What the exercise asks:
Locate all lines in the data below that hold "在Lumos中" and show them.

● ● ●

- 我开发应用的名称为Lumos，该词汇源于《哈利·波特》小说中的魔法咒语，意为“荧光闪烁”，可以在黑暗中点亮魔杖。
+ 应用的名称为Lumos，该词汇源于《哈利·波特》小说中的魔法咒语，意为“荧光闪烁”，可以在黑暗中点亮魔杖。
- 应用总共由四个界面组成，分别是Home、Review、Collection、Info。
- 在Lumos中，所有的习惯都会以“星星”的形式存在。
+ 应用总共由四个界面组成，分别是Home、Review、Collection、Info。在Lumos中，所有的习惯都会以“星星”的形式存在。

● ● ●

Output below:
- 在Lumos中，所有的习惯都会以“星星”的形式存在。
+ 应用总共由四个界面组成，分别是Home、Review、Collection、Info。在Lumos中，所有的习惯都会以“星星”的形式存在。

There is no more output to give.